# Problem description:
Below are several entries. Transcribe exactly those lines that fall from the one with "order number: 2021-7247 -> 2021-7245" through the one with "Keurig K-Cup Coffee Vanilla", end lines included.

# Data extracts:
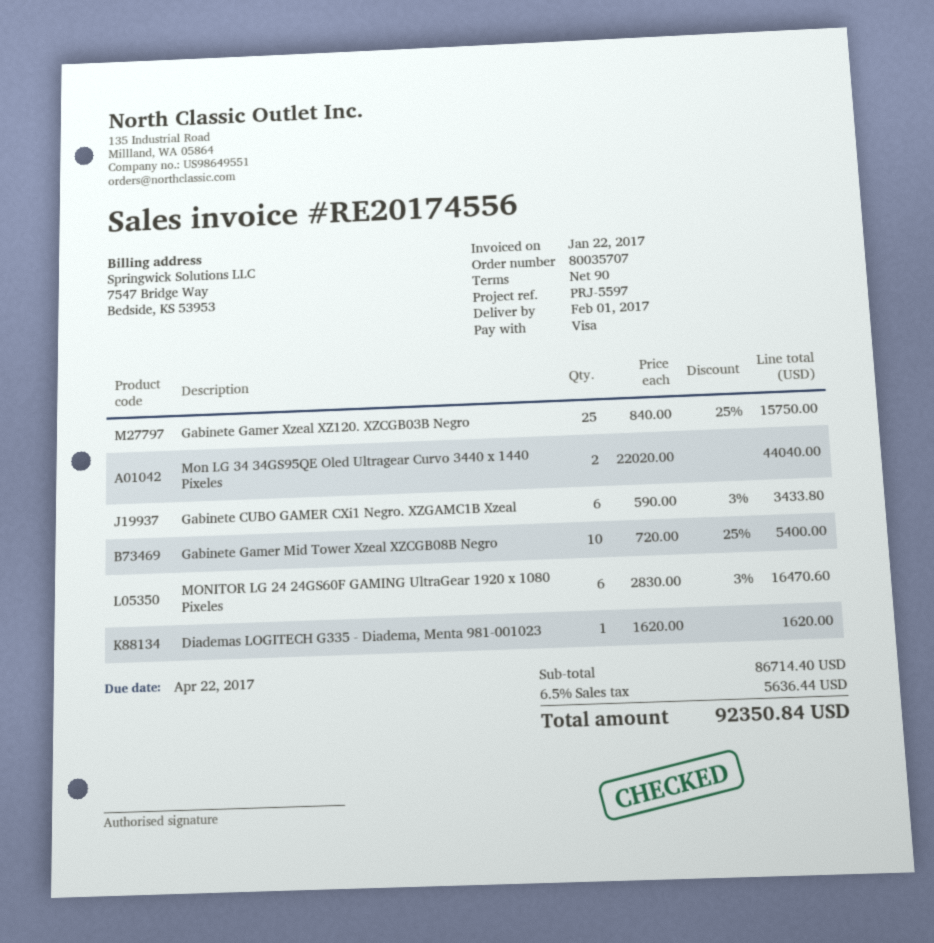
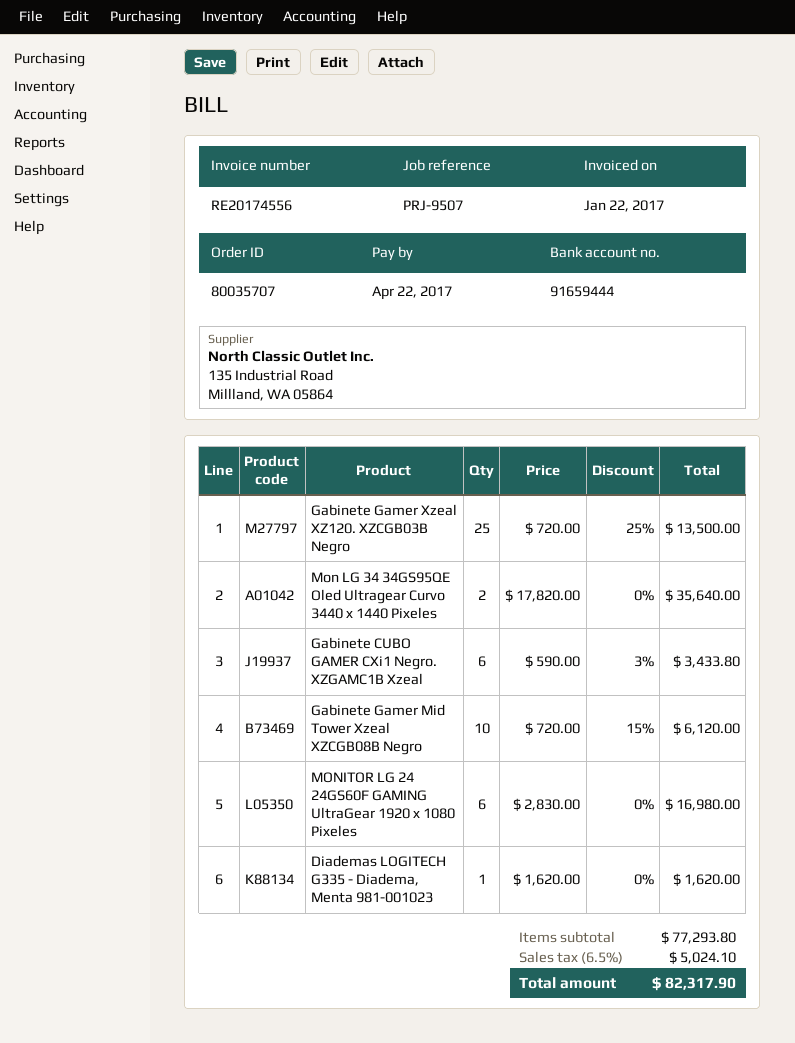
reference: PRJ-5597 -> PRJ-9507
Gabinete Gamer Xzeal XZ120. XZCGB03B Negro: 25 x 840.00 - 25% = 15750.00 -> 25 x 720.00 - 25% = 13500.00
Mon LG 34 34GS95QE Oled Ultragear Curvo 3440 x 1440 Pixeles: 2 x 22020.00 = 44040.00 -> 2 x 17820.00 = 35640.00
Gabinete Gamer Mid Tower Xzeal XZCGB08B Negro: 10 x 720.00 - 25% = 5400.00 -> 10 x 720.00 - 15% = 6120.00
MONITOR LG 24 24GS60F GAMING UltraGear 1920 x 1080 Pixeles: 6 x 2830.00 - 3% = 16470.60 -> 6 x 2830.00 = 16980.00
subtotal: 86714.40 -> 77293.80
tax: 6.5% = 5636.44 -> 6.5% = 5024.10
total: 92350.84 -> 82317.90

==

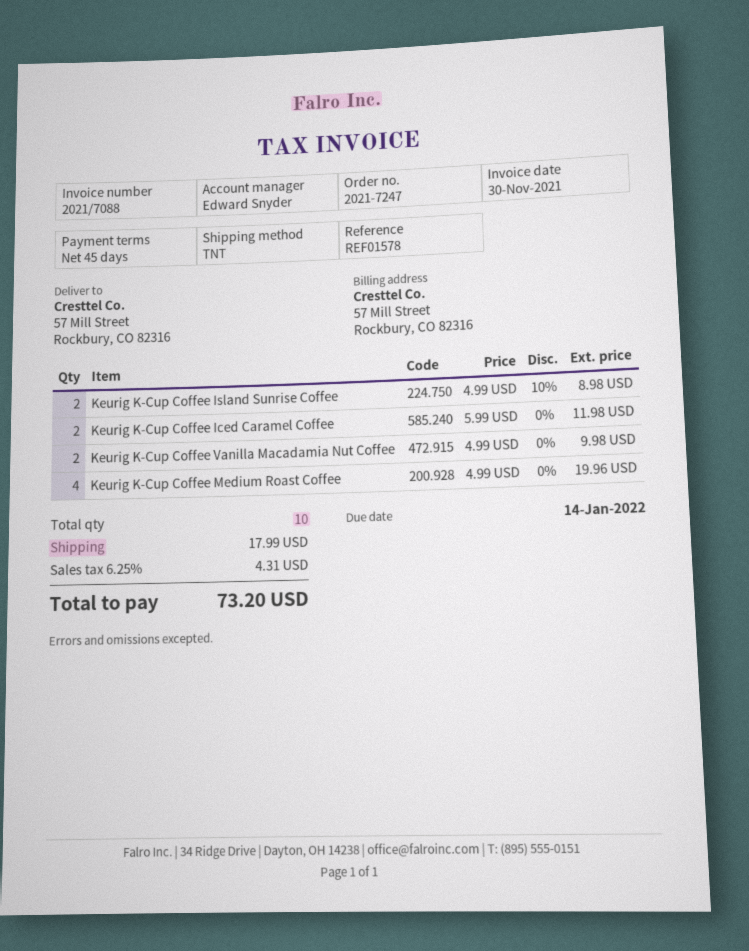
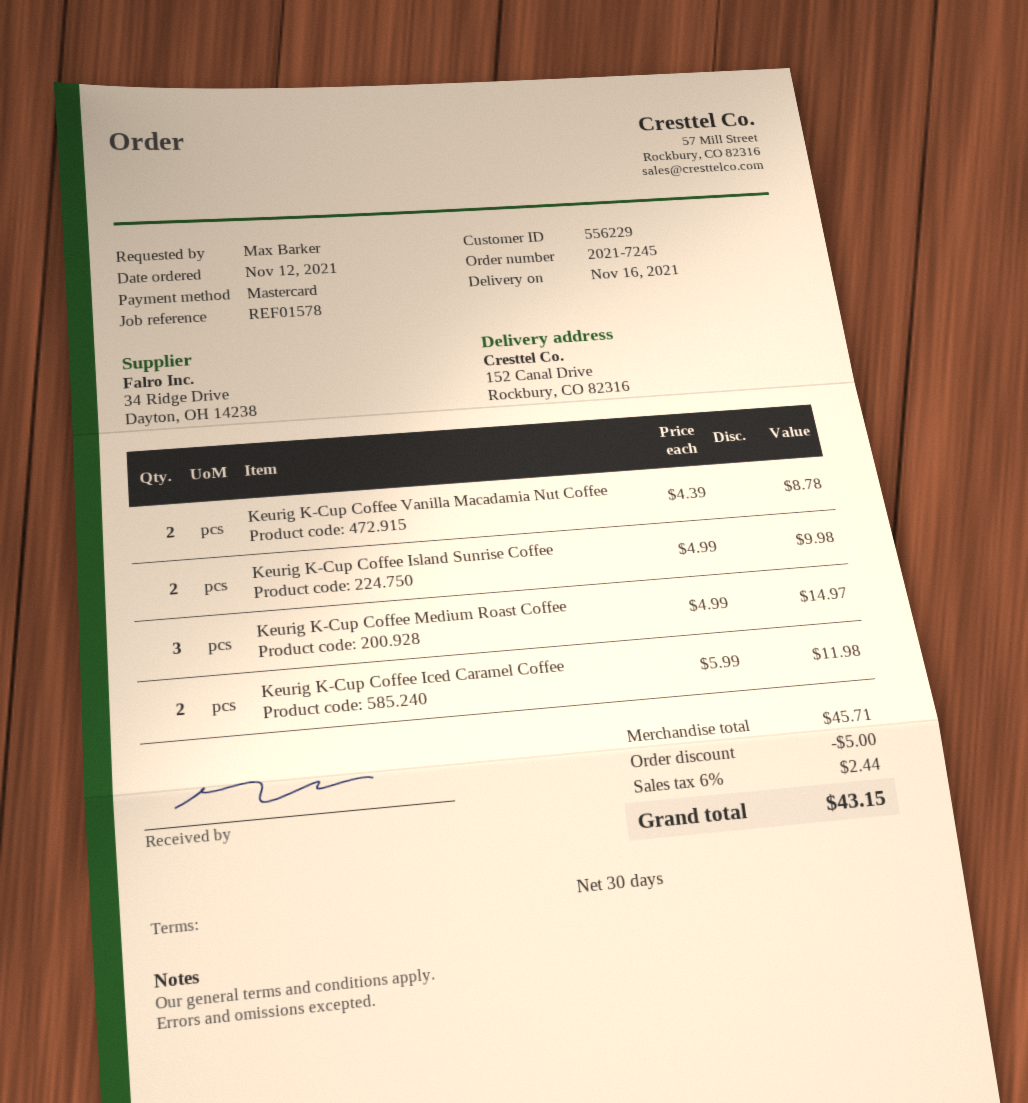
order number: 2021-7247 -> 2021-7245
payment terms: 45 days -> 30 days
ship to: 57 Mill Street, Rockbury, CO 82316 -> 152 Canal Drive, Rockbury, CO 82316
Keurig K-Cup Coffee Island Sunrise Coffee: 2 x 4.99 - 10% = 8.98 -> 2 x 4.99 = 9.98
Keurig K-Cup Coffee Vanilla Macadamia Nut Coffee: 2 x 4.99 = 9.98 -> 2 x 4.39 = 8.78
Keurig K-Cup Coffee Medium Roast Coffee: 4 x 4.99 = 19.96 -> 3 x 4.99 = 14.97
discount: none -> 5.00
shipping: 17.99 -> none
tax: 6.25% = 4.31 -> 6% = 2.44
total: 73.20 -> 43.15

...

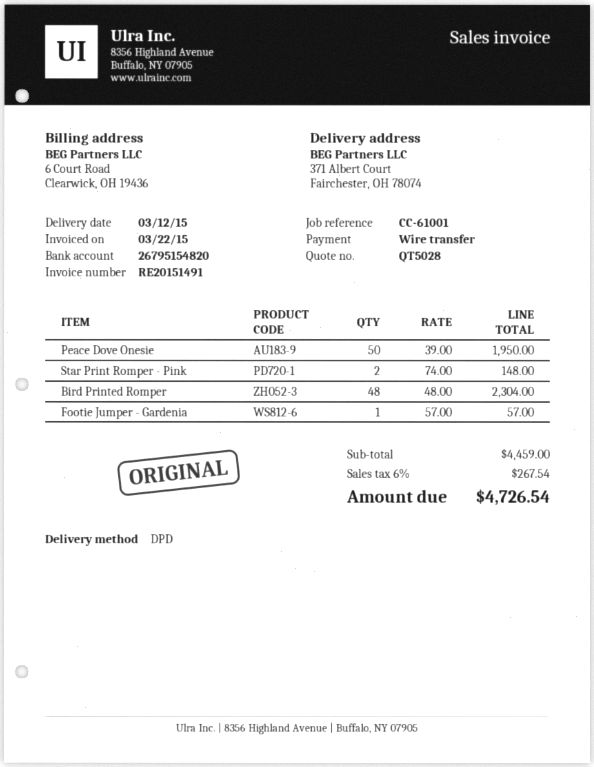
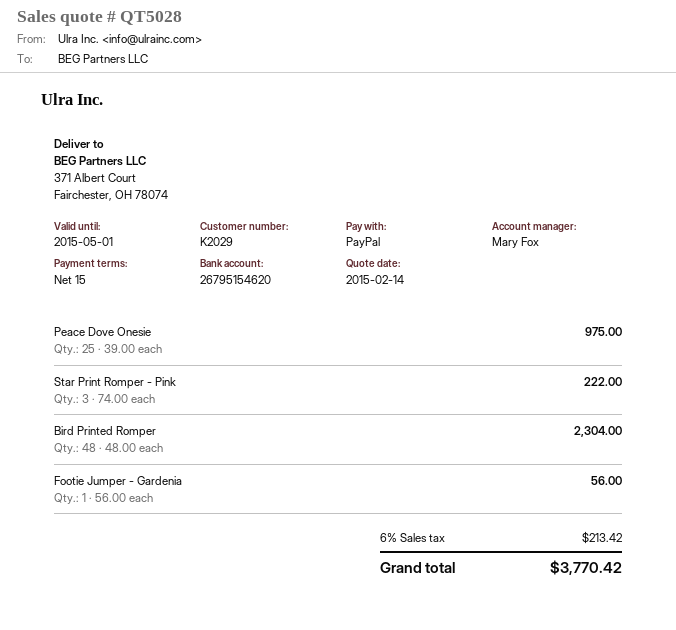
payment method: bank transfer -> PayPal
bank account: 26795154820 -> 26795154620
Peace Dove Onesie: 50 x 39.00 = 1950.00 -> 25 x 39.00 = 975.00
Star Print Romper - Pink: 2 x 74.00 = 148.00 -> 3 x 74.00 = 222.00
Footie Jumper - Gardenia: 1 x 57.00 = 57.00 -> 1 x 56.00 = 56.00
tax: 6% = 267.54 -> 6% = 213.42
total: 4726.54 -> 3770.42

# Result of the task:
order number: 2021-7247 -> 2021-7245
payment terms: 45 days -> 30 days
ship to: 57 Mill Street, Rockbury, CO 82316 -> 152 Canal Drive, Rockbury, CO 82316
Keurig K-Cup Coffee Island Sunrise Coffee: 2 x 4.99 - 10% = 8.98 -> 2 x 4.99 = 9.98
Keurig K-Cup Coffee Vanilla Macadamia Nut Coffee: 2 x 4.99 = 9.98 -> 2 x 4.39 = 8.78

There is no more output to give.